In Japan only devices can be protected by a utility model.  The statute also differentiates the level of inventiveness required for utility models and patents.  Allowing for inaccuracies in translation, the inventive threshold applied for a utility model according to Article 3(2) is whether the device ‘would have been exceedingly easy to create’ based on the prior art, whereas for patents (Article 29(2)) the threshold is whether it ‘would have been easy to make the invention’ based on the prior art.(4)

According to the Japanese Patent Office, ‘although the patent system is designed to protect an invention which involves highly advanced and sophisticated technologies, the utility model system is, on the other hand, designed to protect a device related to the shape or construction of articles or a combination of articles. The words “invention” (i.e., reflecting “high creativity”) and “device” (i.e., reflecting “creativity”) are used for ideas involving different levels of creativity’.(5)

It would appear that the inventive step threshold is lower for utility models in Japan.

Many countries have a second tier utility model in which the inventive threshold is lower than for the standard patent, and it is in these countries where there is the most widespread use of the utility model.  For example in China 161,000 utility model applications were filed in 2006 alone; in Germany nearly 20,000 utility model applications were filed, and in Korea 33,000 utility applications were filed.(1)  The question is, is high use of a utility model a bad thing?

Proposed Reform

According to IP Australia, raising the ‘innovation step’ to ‘inventive step’ would ensure that obvious innovations are excluded from the innovation patent system thereby removing the opportunity for strategic use of the system by applicants:

  • to inappropriately extend the patent life of their products,
  • to tailor patents to target potential infringers, and
  • to increase transaction costs for their competitors.

Patent Extension

According to IP Australia, innovation patents may inappropriately extend the life of pharmaceutical patents and delay the introduction of less expensive generic medicines, leading to increased cost to consumers and an increase in government expenditure through the Pharmaceutical Benefit Scheme (PBS).

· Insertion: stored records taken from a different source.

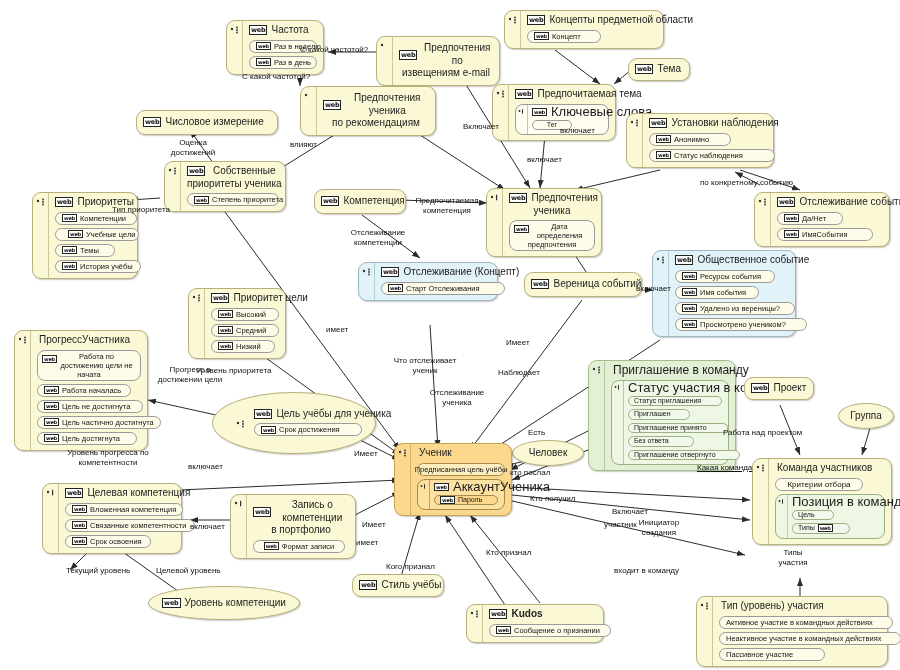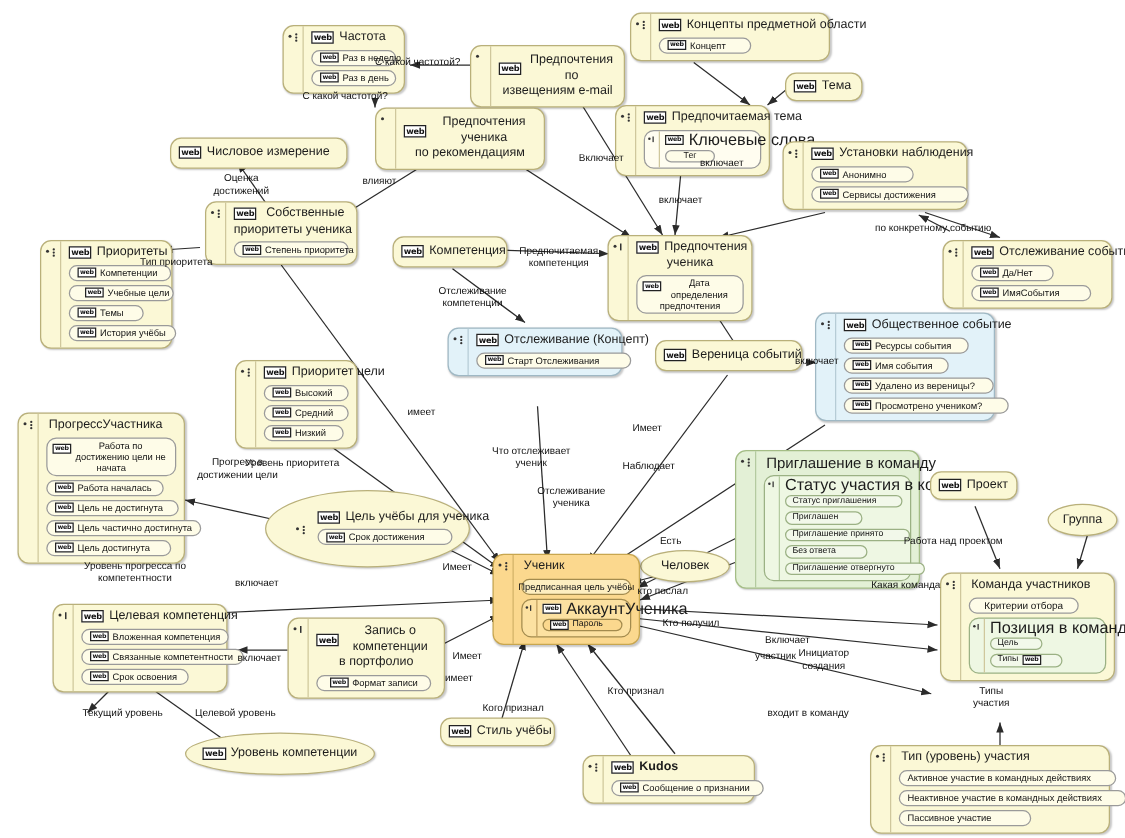--- a/index.html
+++ b/index.html
@@ -295,7 +295,7 @@
           </div>
         <div class="attr" style="width:112px;">
             <span class="webicon sm">web</span>
-            <span>Сервисы достижения</span>
+            <span>Статус наблюдения</span>
           </div>
       </div>
     </div>

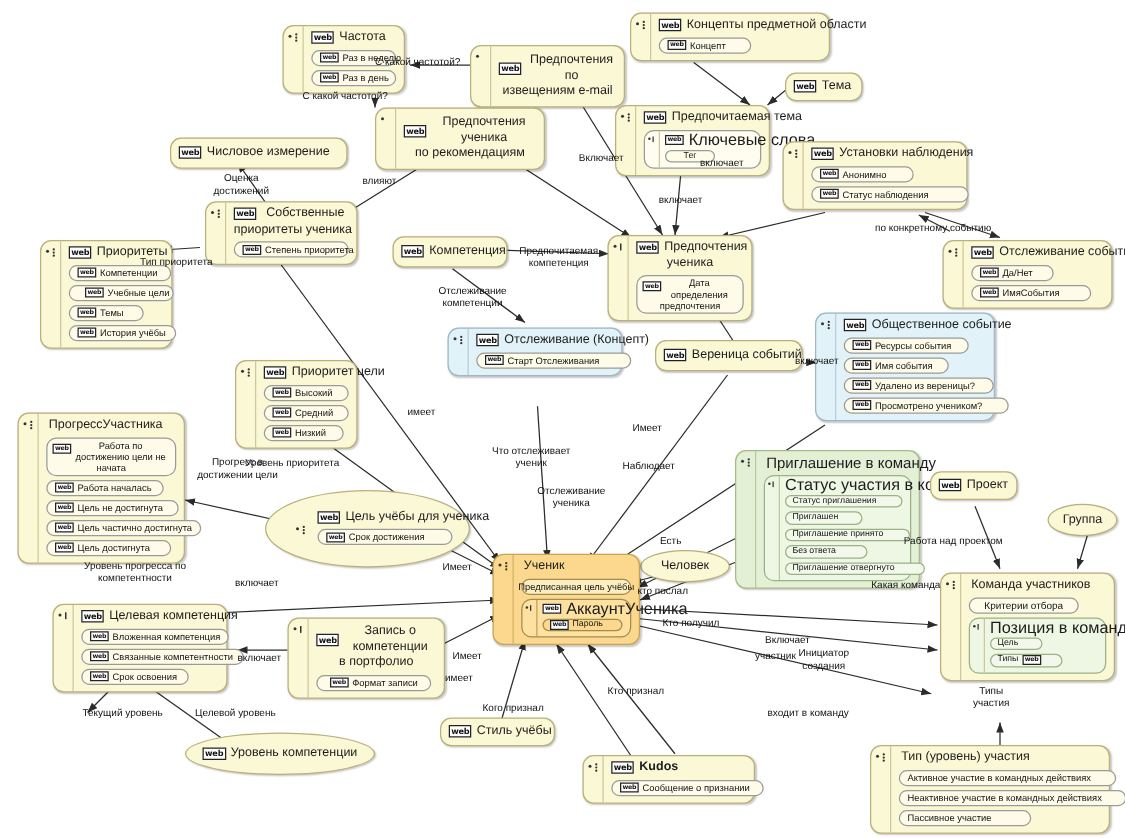--- a/index.html
+++ b/index.html
@@ -881,7 +881,7 @@
   <div class="lbl" style="left:604px;top:520px;">участник</div>
   <div class="lbl wrap" style="left:628px;top:518px;width:62px;">Инициатор создания</div>
   <div class="lbl" style="left:723px;top:428px;">Работа над проектом</div>
-  <div class="lbl" style="left:697px;top:463px;">Какая команда</div>
+  <div class="lbl" style="left:697px;top:463px;text-decoration:underline;">Какая команда</div>
   <div class="lbl" style="left:614px;top:566px;">входит в команду</div>
   <div class="lbl wrap" style="left:772px;top:548px;width:42px;">Типы участия</div>
   <div class="lbl" style="left:560px;top:126px;">включает</div>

The appropriate term of protection available to an originator company for a pharmaceutical product, and access to generic medicines by the market, are important economic issues.

It is true that the originator pharmaceutical companies use the innovation patent system to position for litigation against generics. But these actions often have as their basis standard patents as well.  Changes to the innovation patent system alone will not address the problem IP Australia outlines.  Is it a coincidence then that IP Australia has also now announced an enquiry into pharmaceutical extension of term provisions in the Patents Act 1990?

It is perhaps ironic that originator and generic drug manufacturers are often now housed under the same corporate roof and so any changes to the innovation patent system may be a win!

Targeting Infringers

Raising the inventive step threshold for innovation patents will not necessarily reduce or prevent applicants filing innovation patents for tactical purposes.  Innovation patents are often based on a standard patent the examined claims of which will later be considered by the Patent Office to meet the inventive step threshold. 

Moreover, in the 1995 ACIP review (7) it was concluded that many of the petty patents were filed when an early search and quick grant was required for tactical reasons, i.e. to obtain rapid grant of an enforceable right, which is exactly what IP Australia alleges the innovation patent is being inappropriately used for now.

In Germany it is widely accepted that utility model protection is used as a means of enforcing protection quickly in infringement litigation; particularly important when fast-moving products are copied almost as soon as they appear on the market, long before a patent is granted.(1,2)

It would be interesting to know whether this strategic use of the utility model is considered detrimental to innovation in Germany.

The IP Right

The validity threshold for the petty patent and standard patent was practically the same due to the ease of electronic access to foreign publications.  The only advantage to applicants was the speed and relatively low cost to grant and yet the petty patent system was poorly utilised.

ACIP recommended the adoption of a new utility model (innovation patent) to address the gap between design protection and the high threshold for full patent protection for incremental inventions with a relatively short life cycle, whilst retaining a low cost and rapid grant process.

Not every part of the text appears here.